RAW DATA =
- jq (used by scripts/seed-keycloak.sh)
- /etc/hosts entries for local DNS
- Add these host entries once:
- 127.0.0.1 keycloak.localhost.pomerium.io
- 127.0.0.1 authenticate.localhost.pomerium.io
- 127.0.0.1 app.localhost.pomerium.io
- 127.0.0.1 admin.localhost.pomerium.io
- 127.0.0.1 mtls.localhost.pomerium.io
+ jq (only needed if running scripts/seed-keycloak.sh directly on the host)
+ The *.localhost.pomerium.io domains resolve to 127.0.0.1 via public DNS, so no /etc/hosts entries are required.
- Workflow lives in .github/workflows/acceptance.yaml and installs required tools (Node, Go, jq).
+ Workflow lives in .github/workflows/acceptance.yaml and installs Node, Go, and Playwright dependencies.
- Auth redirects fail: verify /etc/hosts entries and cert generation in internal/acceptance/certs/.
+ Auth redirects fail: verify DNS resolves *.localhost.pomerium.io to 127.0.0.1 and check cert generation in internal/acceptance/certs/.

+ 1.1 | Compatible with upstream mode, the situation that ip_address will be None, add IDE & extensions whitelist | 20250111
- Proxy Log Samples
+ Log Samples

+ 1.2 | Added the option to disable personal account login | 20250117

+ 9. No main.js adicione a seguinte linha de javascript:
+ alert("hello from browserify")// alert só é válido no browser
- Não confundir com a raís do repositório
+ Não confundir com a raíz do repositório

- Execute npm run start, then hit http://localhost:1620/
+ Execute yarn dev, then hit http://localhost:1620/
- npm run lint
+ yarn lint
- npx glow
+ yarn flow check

PROBLEM DETAILS =
What lines above contain "scripts"? Copy them out.

ANSWER TO THIS TASK =
- jq (used by scripts/seed-keycloak.sh)
+ jq (only needed if running scripts/seed-keycloak.sh directly on the host)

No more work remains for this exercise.